* **What to do**:
Copy each line of the entries below that contains the string "Totals".

[Saved entries]
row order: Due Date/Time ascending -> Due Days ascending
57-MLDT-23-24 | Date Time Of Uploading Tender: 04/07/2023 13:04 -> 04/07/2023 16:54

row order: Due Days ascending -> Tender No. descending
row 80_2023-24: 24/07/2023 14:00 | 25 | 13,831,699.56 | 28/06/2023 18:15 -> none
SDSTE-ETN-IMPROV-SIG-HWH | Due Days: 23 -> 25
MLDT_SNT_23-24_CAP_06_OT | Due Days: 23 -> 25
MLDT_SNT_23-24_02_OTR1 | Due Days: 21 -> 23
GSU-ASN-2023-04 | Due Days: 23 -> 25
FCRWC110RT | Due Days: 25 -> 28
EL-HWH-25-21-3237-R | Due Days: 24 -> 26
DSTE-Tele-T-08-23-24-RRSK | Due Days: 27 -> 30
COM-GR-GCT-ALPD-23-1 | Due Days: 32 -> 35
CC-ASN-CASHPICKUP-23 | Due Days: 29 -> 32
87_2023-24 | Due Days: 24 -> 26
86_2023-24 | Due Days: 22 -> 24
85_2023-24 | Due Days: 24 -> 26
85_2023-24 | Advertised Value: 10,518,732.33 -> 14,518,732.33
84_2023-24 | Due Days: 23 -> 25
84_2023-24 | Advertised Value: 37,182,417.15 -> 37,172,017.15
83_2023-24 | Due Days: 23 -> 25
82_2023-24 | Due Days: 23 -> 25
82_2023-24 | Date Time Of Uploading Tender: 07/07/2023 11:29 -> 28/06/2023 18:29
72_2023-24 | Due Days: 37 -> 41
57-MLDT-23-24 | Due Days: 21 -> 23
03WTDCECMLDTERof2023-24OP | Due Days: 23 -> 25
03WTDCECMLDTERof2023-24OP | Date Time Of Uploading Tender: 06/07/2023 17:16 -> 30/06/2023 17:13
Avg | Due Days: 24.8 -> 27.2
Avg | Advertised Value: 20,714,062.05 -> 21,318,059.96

* * *

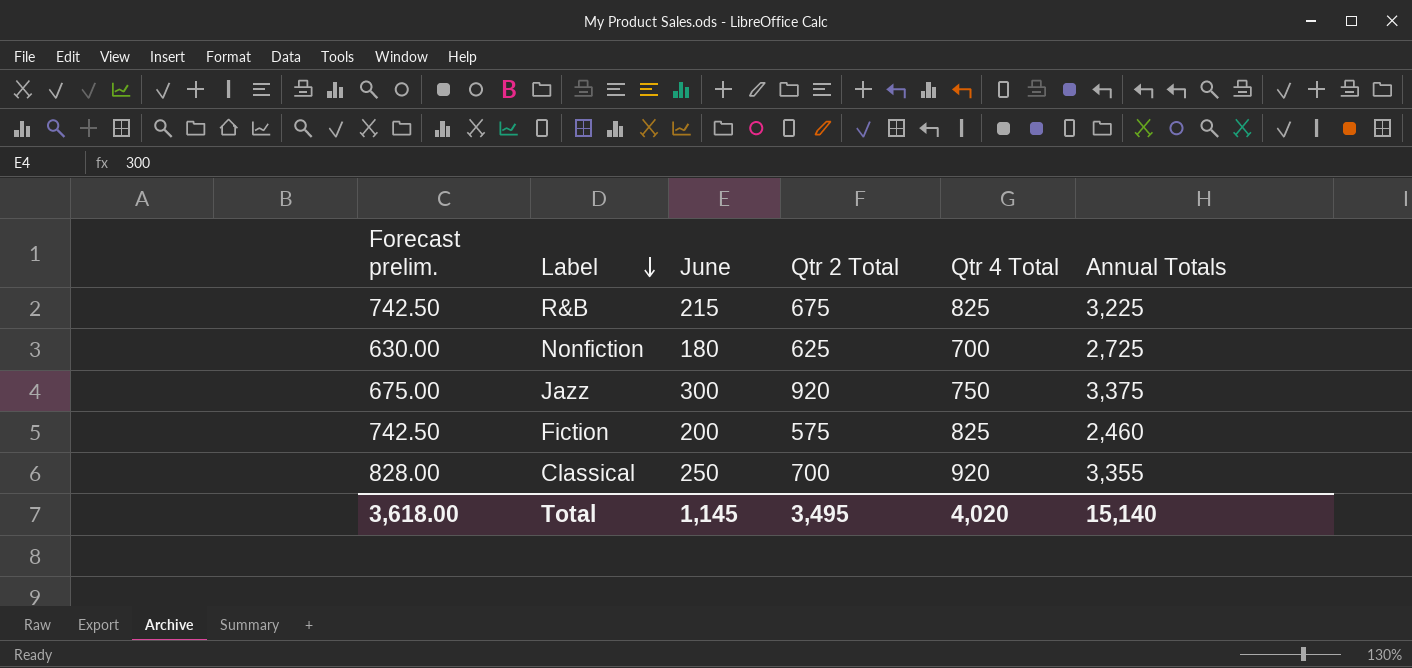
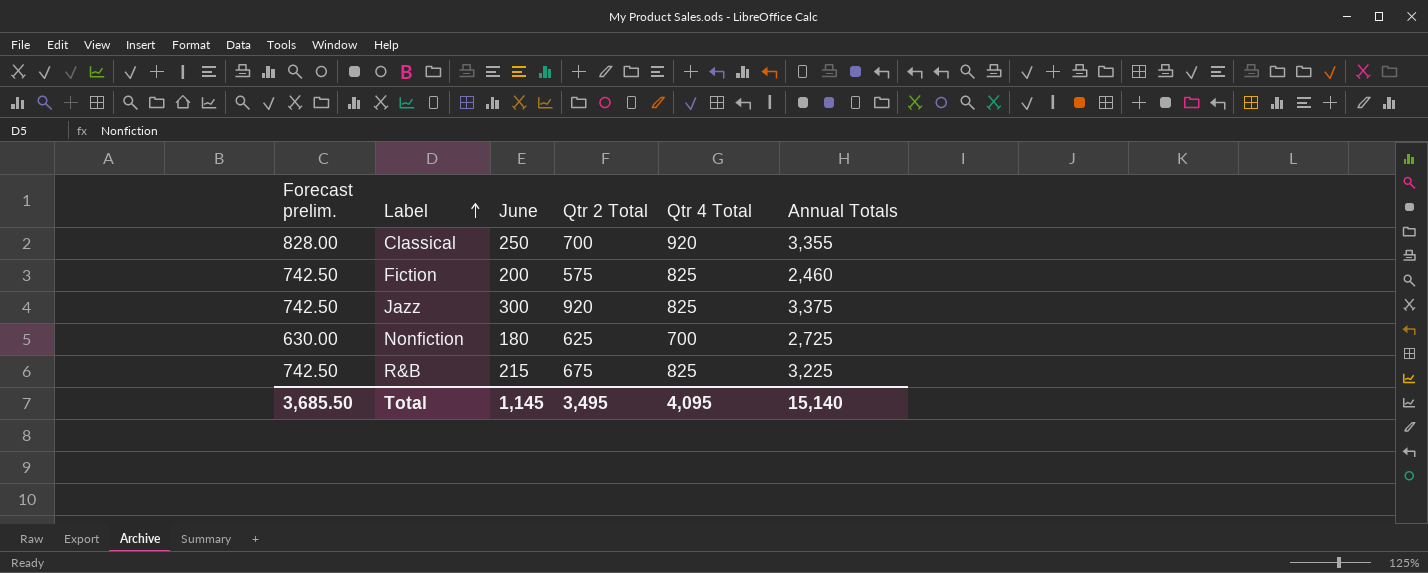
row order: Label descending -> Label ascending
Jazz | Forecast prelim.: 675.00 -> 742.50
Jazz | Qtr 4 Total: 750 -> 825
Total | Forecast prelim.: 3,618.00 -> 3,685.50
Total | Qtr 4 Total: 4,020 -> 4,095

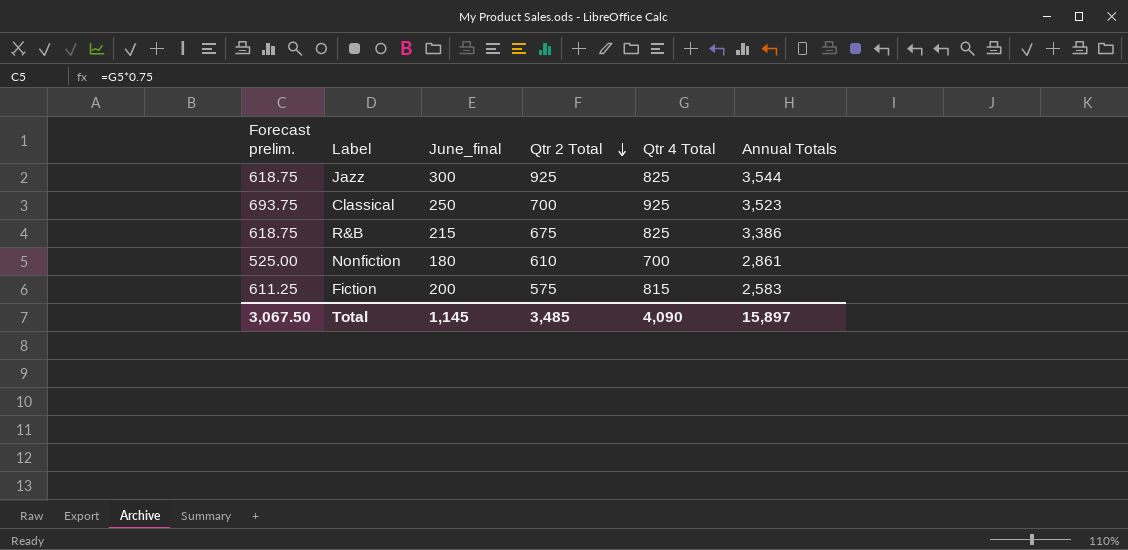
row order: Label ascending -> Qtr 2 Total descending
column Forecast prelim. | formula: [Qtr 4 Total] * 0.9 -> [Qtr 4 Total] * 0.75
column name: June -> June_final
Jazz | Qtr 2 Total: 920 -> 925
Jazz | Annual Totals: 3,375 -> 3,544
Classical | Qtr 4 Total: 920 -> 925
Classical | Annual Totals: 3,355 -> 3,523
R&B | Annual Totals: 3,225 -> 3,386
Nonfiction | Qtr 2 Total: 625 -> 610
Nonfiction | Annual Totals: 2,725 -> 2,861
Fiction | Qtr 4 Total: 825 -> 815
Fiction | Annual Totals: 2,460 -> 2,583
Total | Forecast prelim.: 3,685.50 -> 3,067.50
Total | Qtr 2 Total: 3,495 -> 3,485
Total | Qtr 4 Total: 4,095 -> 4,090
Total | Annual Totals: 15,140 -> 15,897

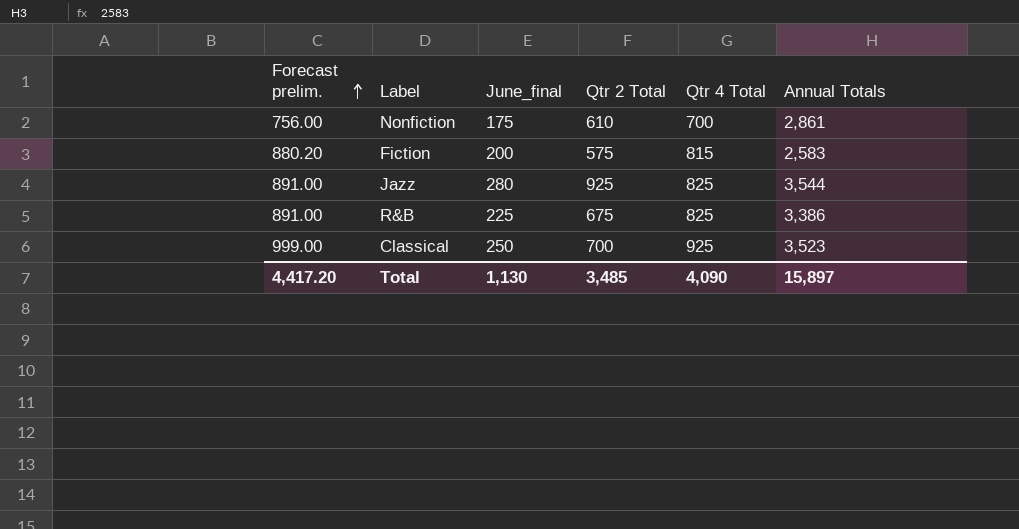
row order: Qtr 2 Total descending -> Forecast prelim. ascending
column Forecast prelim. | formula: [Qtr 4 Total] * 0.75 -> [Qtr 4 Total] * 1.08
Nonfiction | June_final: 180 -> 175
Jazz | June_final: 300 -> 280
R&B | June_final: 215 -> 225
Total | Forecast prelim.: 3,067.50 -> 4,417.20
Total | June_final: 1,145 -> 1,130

* **Result below**:
Jazz | Annual Totals: 3,375 -> 3,544
Classical | Annual Totals: 3,355 -> 3,523
R&B | Annual Totals: 3,225 -> 3,386
Nonfiction | Annual Totals: 2,725 -> 2,861
Fiction | Annual Totals: 2,460 -> 2,583
Total | Annual Totals: 15,140 -> 15,897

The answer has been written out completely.